Las malas noticias

jueves, 13 de octubre de 2016 · 00:00
La base de datos del último informe de Perspectivas de la Economía Mundial del FMI (octubre 2016) trae noticias que debieran preocuparnos, no solamente en cuanto al crecimiento esperado del PIB, sino también con relación a los otros equilibrios económicos.  Los otros datos que acompañan al dato de crecimiento, como el déficit en cuenta corriente de la balanza de pagos y el déficit fiscal,  son también importantes.

 EL INE acaba de publicar el dato tan esperado de crecimiento en 4,43%. Llama la tención ese dato por varias razones. Para comenzar está solamente una pizca por debajo del  gatillador del segundo aguinaldo, siendo lo suficientemente alto como para seguir manteniendo viva la expectativa de un crecimiento de 4,7% hasta fines de año.

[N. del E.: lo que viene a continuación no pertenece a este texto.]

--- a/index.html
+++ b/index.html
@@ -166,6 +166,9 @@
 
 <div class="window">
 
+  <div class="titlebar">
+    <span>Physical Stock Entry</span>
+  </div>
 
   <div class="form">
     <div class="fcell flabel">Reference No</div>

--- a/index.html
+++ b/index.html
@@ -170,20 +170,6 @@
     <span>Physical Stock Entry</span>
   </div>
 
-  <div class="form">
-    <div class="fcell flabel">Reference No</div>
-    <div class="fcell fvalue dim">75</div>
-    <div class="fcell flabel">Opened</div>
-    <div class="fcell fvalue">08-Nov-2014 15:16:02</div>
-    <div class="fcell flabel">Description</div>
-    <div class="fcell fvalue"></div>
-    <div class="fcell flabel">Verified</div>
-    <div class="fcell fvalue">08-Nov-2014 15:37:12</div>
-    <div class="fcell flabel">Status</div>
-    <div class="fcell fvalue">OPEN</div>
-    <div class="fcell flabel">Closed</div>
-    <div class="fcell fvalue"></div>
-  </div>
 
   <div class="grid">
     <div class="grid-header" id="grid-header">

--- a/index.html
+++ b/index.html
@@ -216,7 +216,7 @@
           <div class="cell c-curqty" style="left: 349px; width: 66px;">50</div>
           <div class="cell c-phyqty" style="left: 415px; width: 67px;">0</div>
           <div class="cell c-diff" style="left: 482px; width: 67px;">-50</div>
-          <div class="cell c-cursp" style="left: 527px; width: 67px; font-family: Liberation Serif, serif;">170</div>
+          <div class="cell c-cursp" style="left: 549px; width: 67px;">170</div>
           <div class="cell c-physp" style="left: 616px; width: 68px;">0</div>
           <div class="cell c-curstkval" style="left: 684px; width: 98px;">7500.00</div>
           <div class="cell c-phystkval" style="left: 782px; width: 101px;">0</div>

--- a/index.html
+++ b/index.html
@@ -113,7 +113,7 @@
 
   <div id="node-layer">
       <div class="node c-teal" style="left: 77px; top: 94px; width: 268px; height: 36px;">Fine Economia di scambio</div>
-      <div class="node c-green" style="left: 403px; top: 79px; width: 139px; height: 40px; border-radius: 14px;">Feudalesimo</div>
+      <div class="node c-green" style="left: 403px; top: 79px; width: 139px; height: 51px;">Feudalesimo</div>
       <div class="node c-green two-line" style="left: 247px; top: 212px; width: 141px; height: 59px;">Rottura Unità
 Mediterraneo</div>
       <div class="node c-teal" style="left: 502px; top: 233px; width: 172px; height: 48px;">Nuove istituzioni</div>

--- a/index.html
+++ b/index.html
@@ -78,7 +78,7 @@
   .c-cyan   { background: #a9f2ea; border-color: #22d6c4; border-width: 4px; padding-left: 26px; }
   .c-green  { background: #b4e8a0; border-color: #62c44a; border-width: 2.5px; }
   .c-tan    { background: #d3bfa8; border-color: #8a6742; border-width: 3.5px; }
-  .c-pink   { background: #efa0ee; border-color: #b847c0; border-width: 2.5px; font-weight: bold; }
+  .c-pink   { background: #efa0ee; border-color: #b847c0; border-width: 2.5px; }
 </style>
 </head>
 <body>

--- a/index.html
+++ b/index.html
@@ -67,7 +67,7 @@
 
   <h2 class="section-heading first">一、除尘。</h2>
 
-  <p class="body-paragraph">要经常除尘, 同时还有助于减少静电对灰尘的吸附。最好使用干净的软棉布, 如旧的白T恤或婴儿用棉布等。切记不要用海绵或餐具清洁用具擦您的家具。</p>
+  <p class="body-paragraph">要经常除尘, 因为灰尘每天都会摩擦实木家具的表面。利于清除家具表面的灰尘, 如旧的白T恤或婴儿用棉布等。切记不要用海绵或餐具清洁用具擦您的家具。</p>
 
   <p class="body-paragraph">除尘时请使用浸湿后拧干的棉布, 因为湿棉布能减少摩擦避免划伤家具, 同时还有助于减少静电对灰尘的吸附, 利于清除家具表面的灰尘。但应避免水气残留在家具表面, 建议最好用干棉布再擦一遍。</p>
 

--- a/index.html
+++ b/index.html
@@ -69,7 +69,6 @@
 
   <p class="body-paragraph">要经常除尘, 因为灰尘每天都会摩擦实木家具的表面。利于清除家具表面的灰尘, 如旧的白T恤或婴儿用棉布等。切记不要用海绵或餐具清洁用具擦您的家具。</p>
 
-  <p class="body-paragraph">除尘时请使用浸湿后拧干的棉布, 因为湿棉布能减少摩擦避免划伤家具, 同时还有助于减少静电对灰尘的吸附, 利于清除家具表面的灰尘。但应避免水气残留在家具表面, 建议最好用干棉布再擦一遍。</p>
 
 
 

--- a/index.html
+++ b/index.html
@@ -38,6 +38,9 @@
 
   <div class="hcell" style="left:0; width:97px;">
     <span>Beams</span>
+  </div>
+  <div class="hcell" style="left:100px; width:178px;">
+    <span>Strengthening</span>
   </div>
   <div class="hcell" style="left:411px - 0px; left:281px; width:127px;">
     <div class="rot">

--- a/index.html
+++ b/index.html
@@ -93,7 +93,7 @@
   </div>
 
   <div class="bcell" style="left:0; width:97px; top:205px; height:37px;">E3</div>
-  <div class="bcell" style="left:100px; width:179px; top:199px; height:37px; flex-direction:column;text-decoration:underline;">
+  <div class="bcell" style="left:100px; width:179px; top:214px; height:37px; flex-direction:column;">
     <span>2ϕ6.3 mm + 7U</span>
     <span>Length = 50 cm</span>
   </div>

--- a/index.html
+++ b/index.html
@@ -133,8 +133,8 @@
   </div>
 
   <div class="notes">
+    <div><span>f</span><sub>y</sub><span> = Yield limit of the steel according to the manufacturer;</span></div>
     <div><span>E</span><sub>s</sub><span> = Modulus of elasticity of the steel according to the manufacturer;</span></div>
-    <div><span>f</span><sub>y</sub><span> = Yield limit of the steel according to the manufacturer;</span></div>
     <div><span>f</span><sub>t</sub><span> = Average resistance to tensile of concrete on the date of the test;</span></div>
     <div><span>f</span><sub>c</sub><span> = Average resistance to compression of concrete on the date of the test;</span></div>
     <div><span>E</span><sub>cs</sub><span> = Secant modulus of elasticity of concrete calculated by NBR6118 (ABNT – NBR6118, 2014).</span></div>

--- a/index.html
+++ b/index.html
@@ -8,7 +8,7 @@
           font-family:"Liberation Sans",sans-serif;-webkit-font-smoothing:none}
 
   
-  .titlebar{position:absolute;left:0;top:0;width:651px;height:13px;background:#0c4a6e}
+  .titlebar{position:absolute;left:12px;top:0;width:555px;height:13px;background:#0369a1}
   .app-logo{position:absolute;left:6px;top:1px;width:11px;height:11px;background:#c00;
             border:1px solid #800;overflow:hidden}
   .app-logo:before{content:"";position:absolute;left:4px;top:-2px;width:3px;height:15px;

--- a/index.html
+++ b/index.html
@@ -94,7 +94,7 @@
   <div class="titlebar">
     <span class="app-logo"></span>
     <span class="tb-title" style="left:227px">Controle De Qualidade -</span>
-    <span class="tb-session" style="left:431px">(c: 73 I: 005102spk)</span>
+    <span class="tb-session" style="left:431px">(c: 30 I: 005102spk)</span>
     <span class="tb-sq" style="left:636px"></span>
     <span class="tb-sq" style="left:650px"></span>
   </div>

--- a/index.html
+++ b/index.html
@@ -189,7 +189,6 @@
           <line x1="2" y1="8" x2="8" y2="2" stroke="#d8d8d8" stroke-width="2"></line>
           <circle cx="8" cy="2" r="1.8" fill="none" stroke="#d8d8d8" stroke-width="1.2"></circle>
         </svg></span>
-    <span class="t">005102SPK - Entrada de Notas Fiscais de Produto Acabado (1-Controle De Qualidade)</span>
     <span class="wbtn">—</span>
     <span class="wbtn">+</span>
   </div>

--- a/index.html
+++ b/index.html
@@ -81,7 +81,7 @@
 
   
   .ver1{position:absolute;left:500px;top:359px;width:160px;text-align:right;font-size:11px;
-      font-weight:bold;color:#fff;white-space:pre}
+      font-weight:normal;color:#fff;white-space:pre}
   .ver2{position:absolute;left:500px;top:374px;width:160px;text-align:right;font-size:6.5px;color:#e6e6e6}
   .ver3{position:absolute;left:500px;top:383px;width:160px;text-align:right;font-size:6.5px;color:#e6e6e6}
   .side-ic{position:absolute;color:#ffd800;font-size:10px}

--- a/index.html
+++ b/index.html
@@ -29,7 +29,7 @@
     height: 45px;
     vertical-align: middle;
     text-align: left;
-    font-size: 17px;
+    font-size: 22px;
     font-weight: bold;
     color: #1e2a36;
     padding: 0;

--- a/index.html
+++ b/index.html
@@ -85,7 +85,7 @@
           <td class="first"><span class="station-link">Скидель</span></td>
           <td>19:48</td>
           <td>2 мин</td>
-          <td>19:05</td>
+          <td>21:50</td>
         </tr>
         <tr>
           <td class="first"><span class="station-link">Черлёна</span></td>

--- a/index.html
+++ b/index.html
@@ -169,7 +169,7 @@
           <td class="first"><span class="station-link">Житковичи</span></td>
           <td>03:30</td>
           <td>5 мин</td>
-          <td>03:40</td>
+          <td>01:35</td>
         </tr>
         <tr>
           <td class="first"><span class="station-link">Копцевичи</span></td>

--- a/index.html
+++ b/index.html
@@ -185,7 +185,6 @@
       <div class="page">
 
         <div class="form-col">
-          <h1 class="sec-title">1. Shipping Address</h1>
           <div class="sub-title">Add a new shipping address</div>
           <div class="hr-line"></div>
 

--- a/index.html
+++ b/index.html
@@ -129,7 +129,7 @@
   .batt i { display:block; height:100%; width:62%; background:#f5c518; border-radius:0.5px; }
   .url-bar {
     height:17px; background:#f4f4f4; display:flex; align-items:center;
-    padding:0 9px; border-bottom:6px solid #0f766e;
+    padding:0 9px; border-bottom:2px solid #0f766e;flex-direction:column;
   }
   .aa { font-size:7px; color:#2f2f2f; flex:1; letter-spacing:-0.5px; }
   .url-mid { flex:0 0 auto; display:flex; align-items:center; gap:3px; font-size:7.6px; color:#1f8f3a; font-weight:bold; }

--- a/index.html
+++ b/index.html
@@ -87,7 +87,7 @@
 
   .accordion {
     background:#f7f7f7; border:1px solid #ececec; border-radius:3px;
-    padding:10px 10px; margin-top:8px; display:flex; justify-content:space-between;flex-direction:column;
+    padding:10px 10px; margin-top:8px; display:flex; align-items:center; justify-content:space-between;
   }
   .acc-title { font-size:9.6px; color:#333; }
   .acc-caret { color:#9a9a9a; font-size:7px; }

En segundo lugar, los motores del crecimiento son los servicios y la construcción, que  son de bienes no comercializables en el comercio exterior y que  no fortalecen a la posición competitiva de Bolivia. El alto crecimiento de los servicios de administración pública, al doble del crecimiento del PIB, sería más bien una mala noticia. El Gobierno parece haber descubierto la piedra filosofal: basta con aumentar el número de empleados públicos para obtener un PIB mayor. 

Los funcionarios del MEFP que durante los años de bonanza decían que los precios internacionales no tenían nada que ver con el crecimiento del PIB y que su motor era la demanda interna, ahora nos dicen, oh sorpresa, que el menor crecimiento se debe a la caída de esos precios. Por su parte, el vicepresidente García Linera afirma ahora cándidamente que es mejor tener un empleo que un segundo aguinaldo. Tiene razón, pero por qué no pensó en eso cuando se promulgó el DS 1802 en noviembre de 2013.

El FMI pronostica un crecimiento de 3,7% para este año, muy inferior al esperado por el gobierno de 4,7%. Los pronósticos conllevan siempre un margen de error, llamado técnicamente error de pronóstico. Es posible que el FMI esté equivocado, como es posible que el Gobierno también lo esté, tanto más que tiene motivaciones para una estimación sesgada.  

El haber ligado una decisión de política económica a la tasa de crecimiento del PIB ha sido un grave error de política económica por los problemas de credibilidad a los que da lugar. Si la tasa hubiese sido superior o igual a 4,5% una fracción del público hubiese creído que fue porque hubo una manipulación del dato para fines políticos. Con una tasa inferior a 4,5%, otra fracción creerá  también en que ha habido una manipulación motivada esta vez  por razones fiscales, para evitar que el pago del segundo aguinaldo agrande el enorme déficit fiscal que ya se sufre.

El déficit en cuenta corriente de la Balanza de Pagos para este año es de 6,5% del PIB, lo que sitúa a Bolivia en segundo lugar en la región en términos de ese indicador. Solamente Nicaragua tendría un déficit más alto. El déficit se ha estado financiando principalmente quemando reservas internacionales, que en lo que va de este año han disminuido en más de  2.000 millones de dólares, y luego accediendo a créditos externos, con desembolsos todavía muy modestos, aún de los préstamos chinos. El país ha hecho muy poco para ajustarse al contexto internacional, aún admitiendo que éste es más benigno que el del año pasado. El consumo privado ha continuado su ritmo, lo que sigue dando lugar a una sensación de bienestar. Las encuestas de opinión muestran que la mayoría del público no siente todavía la crisis pero cree que ella puede venir. En cuanto a la inversión, el dato del primer trimestre de este año muestra una caída sustancial; el dato del segundo trimestre no ha salido todavía. 

El déficit fiscal pronosticado por el FMI es también muy alto, del orden de 7,5% del PIB. Solamente Venezuela y Brasil en la región tendrían déficits más altos que el nuestro. No cabe duda que el país tendrá que ajustarse en algún momento y será  mejor hacerlo ahora que se tiene todavía colchones y que las expectativas del público no están alteradas, que más tarde. 

Juan Antonio Morales es profesor de la Universidad Católica Boliviana y expresidente del Banco Central de Bolivia.